Items from a dataset ->
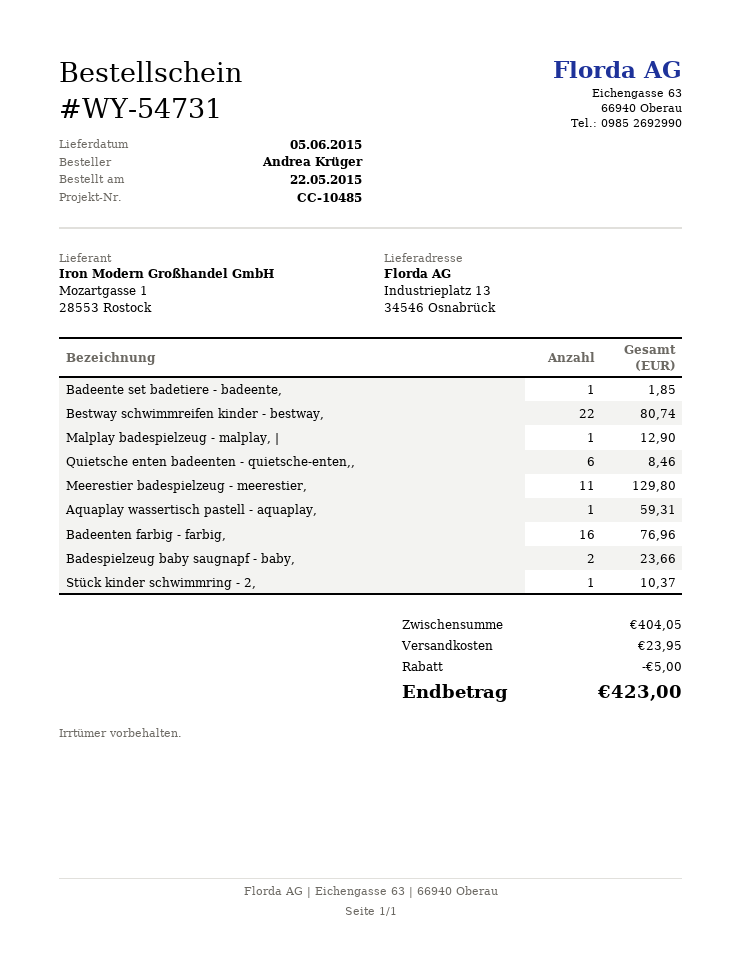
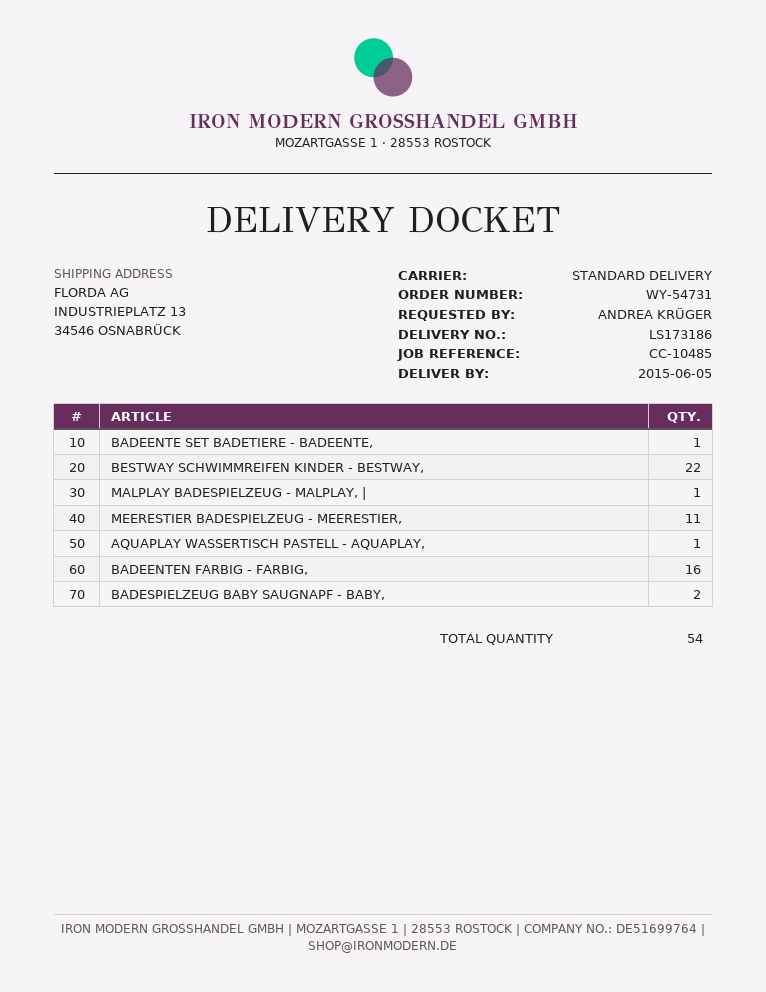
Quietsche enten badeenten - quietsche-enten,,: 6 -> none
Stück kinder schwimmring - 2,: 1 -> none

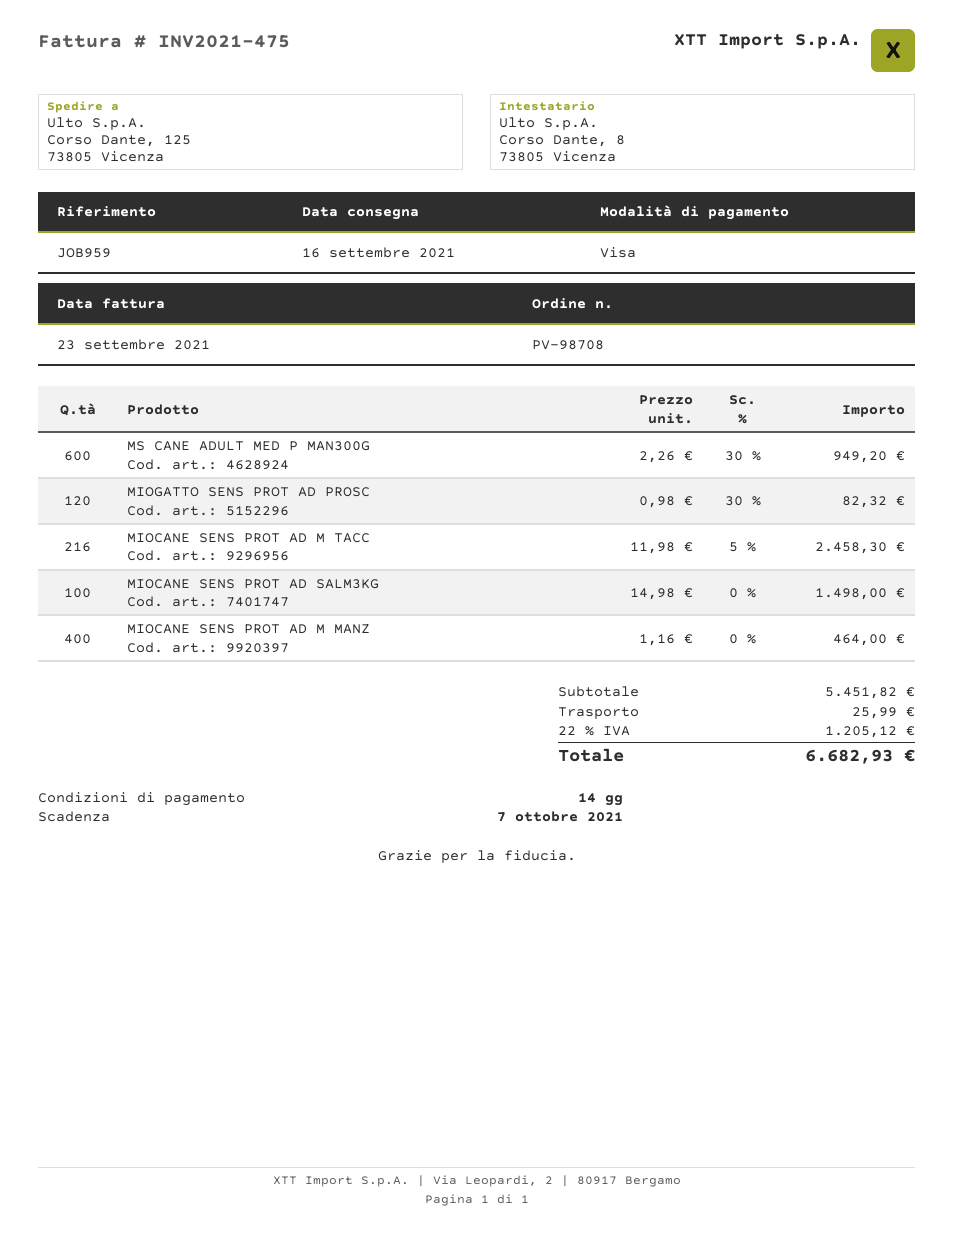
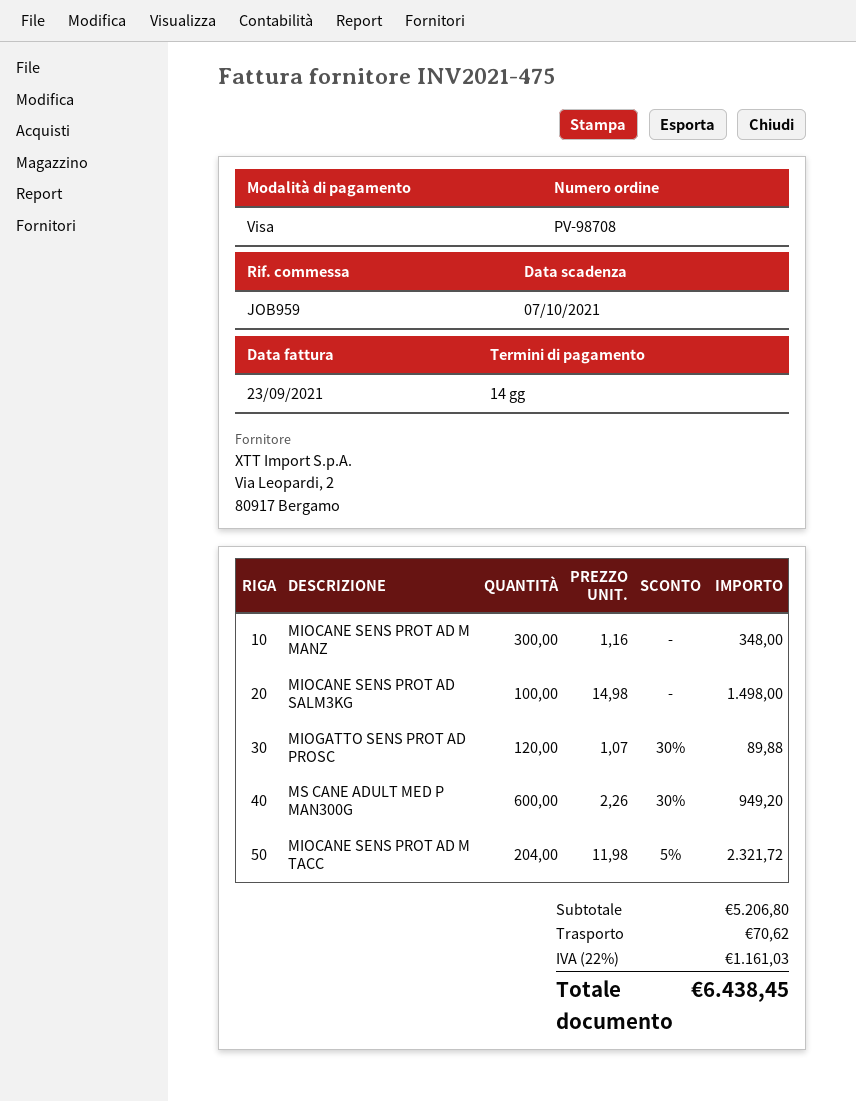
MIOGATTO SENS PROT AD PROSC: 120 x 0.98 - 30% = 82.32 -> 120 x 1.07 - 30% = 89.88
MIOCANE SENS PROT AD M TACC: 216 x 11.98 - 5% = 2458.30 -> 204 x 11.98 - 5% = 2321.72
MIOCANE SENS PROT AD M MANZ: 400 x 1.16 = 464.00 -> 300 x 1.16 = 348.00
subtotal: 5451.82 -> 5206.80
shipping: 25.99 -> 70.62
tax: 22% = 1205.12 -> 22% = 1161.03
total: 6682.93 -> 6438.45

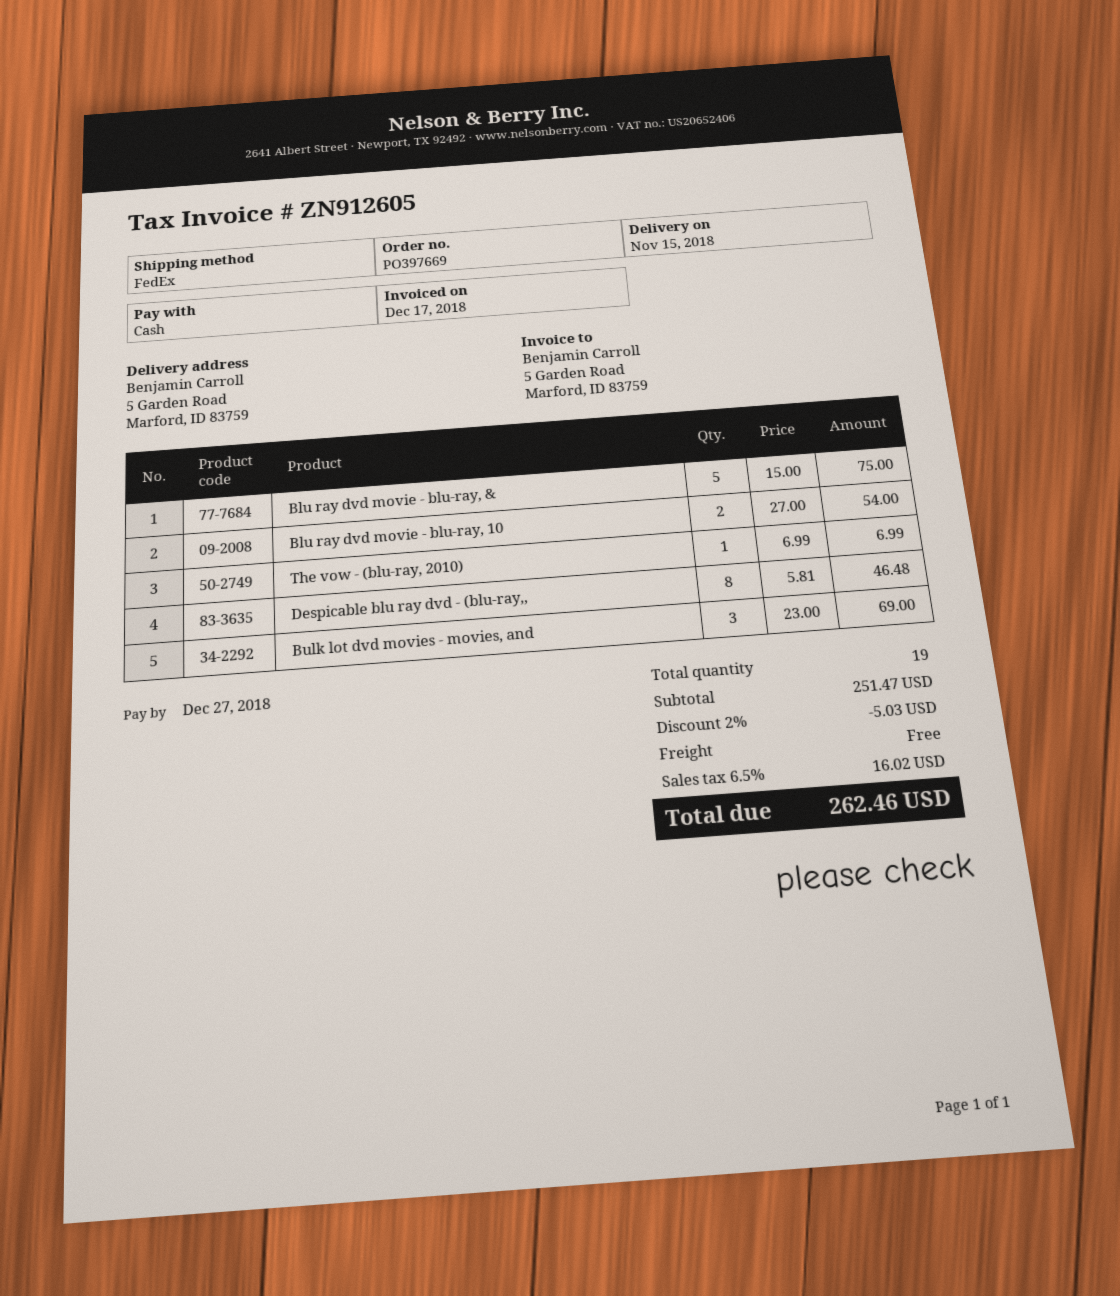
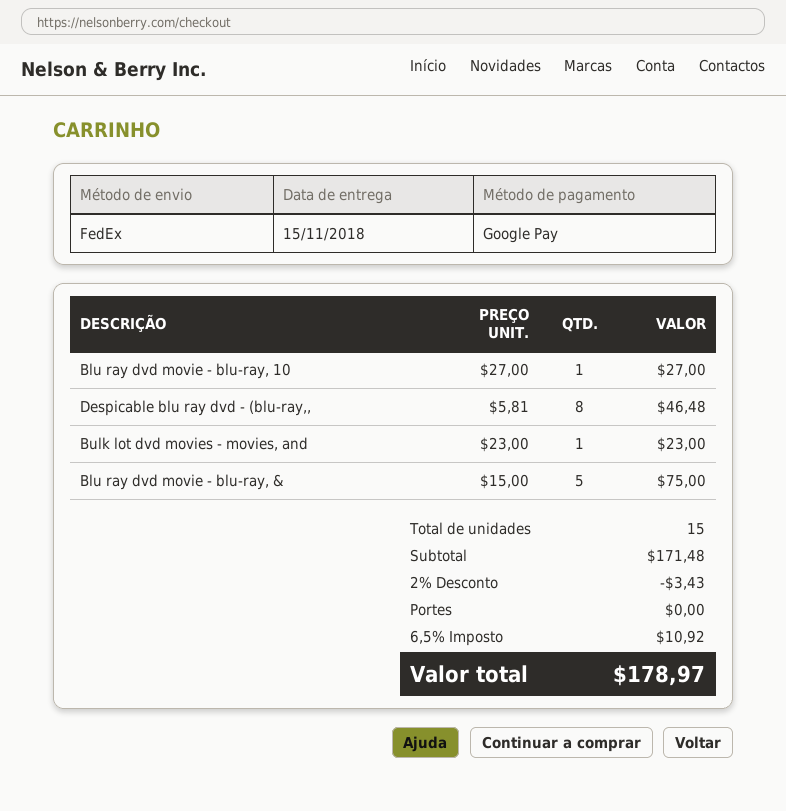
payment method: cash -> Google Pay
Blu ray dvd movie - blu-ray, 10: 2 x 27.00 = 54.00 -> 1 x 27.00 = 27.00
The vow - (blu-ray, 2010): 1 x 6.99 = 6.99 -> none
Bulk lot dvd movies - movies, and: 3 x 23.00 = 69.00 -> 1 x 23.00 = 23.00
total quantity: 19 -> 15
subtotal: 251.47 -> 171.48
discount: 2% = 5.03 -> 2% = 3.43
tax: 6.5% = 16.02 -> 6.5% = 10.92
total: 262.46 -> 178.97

Problem description -> Apart from the pictures, every line of the data above should be given again exactly.

Reply ->
Quietsche enten badeenten - quietsche-enten,,: 6 -> none
Stück kinder schwimmring - 2,: 1 -> none

MIOGATTO SENS PROT AD PROSC: 120 x 0.98 - 30% = 82.32 -> 120 x 1.07 - 30% = 89.88
MIOCANE SENS PROT AD M TACC: 216 x 11.98 - 5% = 2458.30 -> 204 x 11.98 - 5% = 2321.72
MIOCANE SENS PROT AD M MANZ: 400 x 1.16 = 464.00 -> 300 x 1.16 = 348.00
subtotal: 5451.82 -> 5206.80
shipping: 25.99 -> 70.62
tax: 22% = 1205.12 -> 22% = 1161.03
total: 6682.93 -> 6438.45

payment method: cash -> Google Pay
Blu ray dvd movie - blu-ray, 10: 2 x 27.00 = 54.00 -> 1 x 27.00 = 27.00
The vow - (blu-ray, 2010): 1 x 6.99 = 6.99 -> none
Bulk lot dvd movies - movies, and: 3 x 23.00 = 69.00 -> 1 x 23.00 = 23.00
total quantity: 19 -> 15
subtotal: 251.47 -> 171.48
discount: 2% = 5.03 -> 2% = 3.43
tax: 6.5% = 16.02 -> 6.5% = 10.92
total: 262.46 -> 178.97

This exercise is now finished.